◆ **Supplied information**
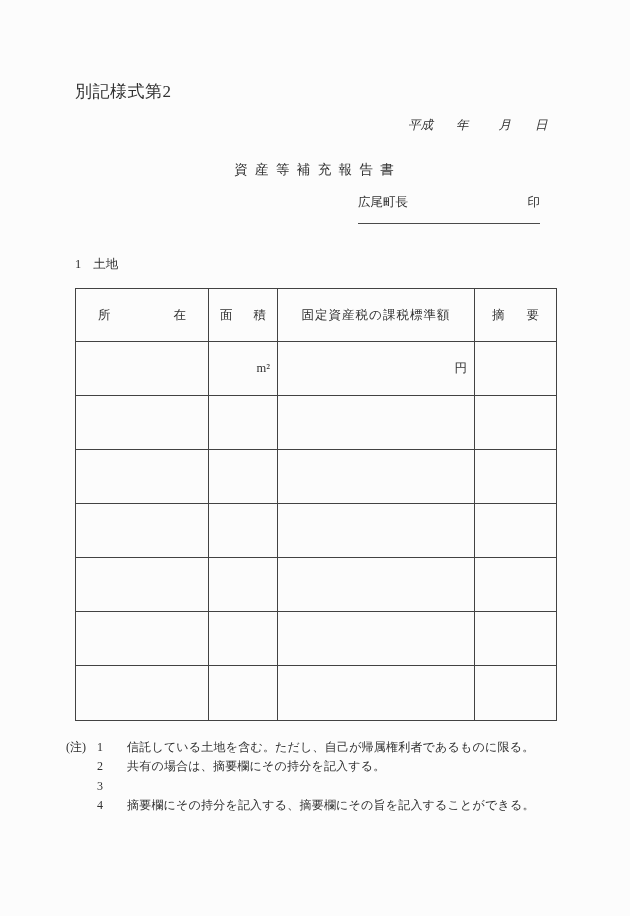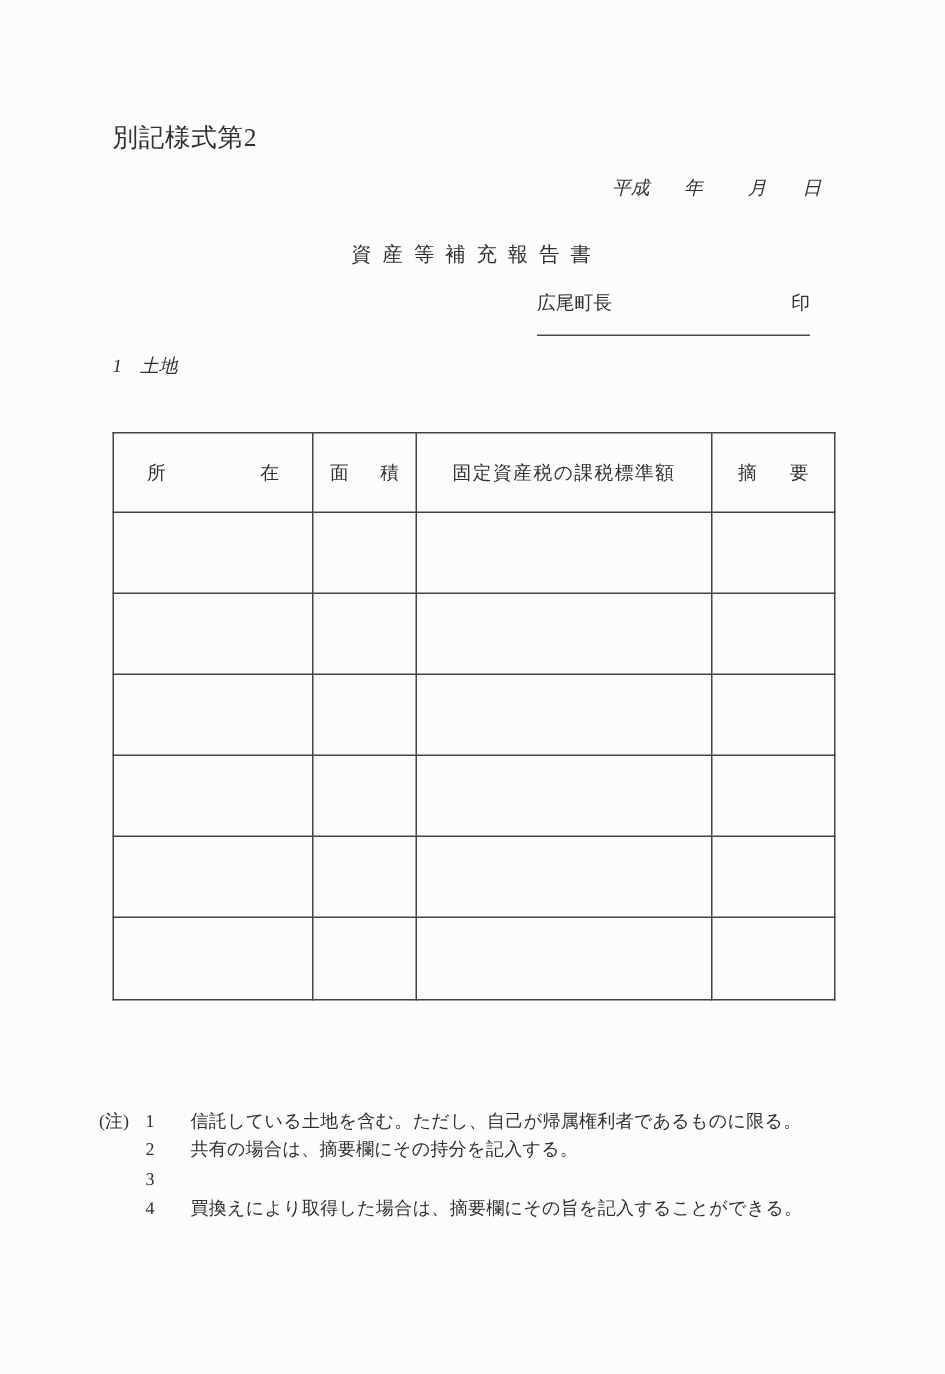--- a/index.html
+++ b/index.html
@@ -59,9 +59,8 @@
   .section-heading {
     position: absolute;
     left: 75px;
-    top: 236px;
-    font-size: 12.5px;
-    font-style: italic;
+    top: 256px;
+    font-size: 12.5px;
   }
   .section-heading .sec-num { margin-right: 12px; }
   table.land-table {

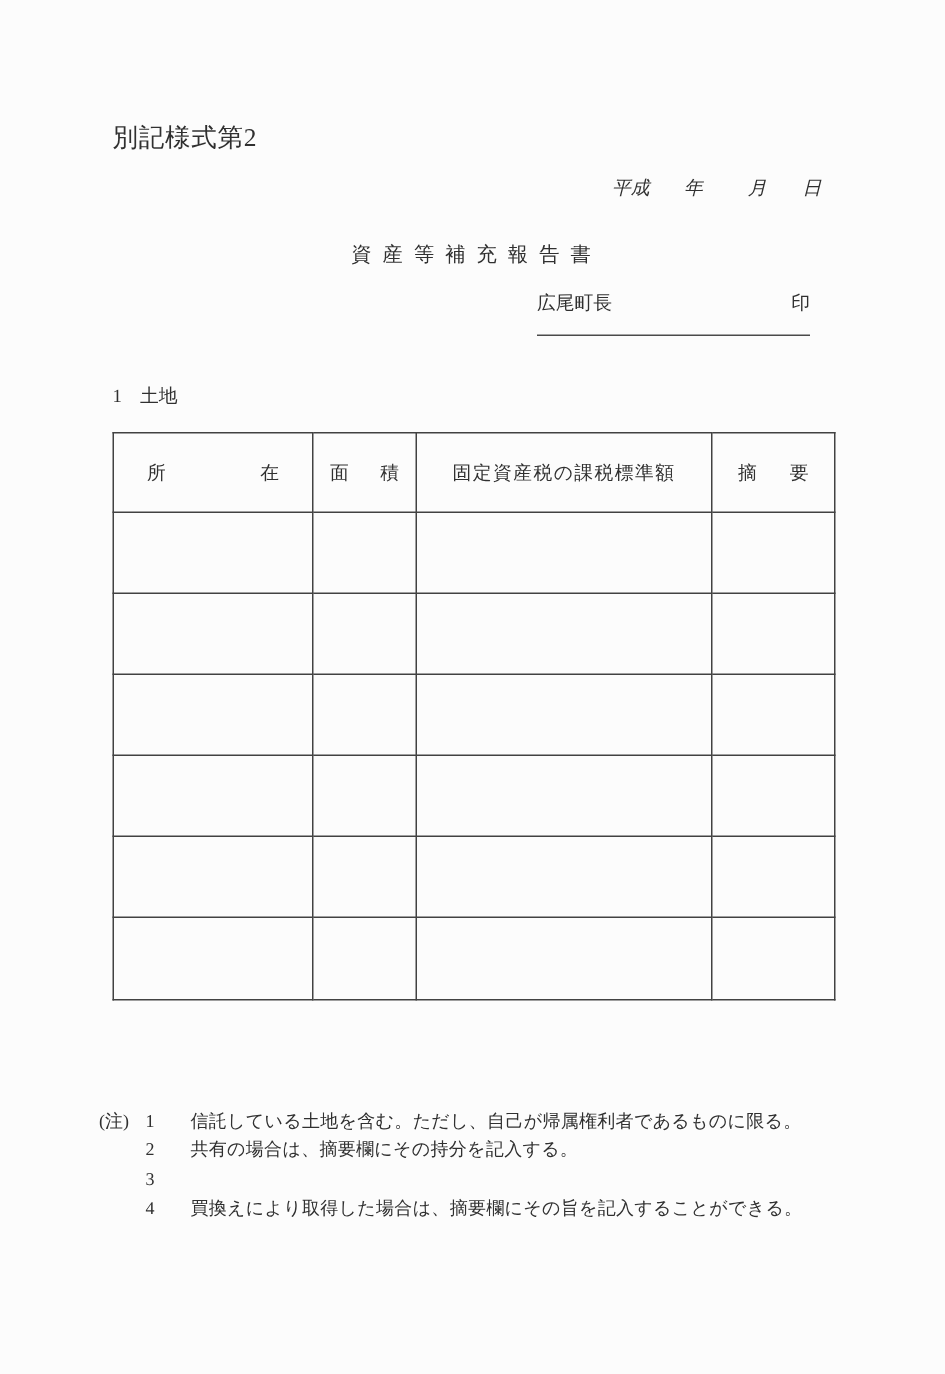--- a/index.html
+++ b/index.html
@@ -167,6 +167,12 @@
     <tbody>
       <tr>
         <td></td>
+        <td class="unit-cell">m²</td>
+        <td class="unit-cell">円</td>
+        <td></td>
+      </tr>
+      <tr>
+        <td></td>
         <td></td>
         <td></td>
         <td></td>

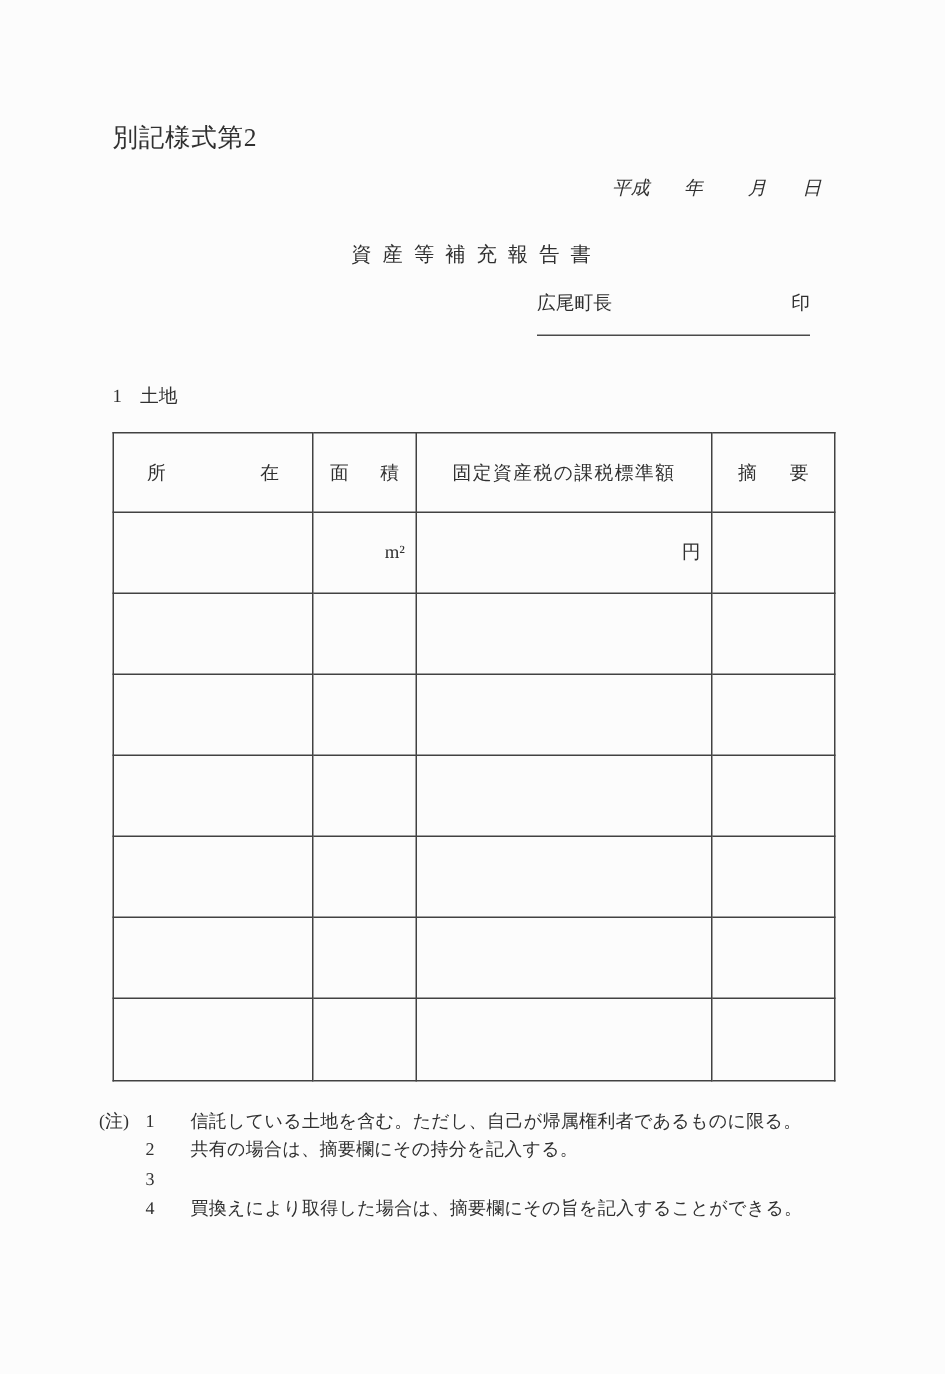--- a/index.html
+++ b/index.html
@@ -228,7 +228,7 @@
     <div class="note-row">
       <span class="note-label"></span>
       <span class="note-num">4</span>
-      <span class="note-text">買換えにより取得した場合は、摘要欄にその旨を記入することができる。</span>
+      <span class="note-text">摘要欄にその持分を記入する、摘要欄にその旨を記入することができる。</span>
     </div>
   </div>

◆ **Work task**
Scan the lines above for the word "section", then copy each line that has it.

◆ **Answer box**
   .section-heading {
   .section-heading .sec-num { margin-right: 12px; }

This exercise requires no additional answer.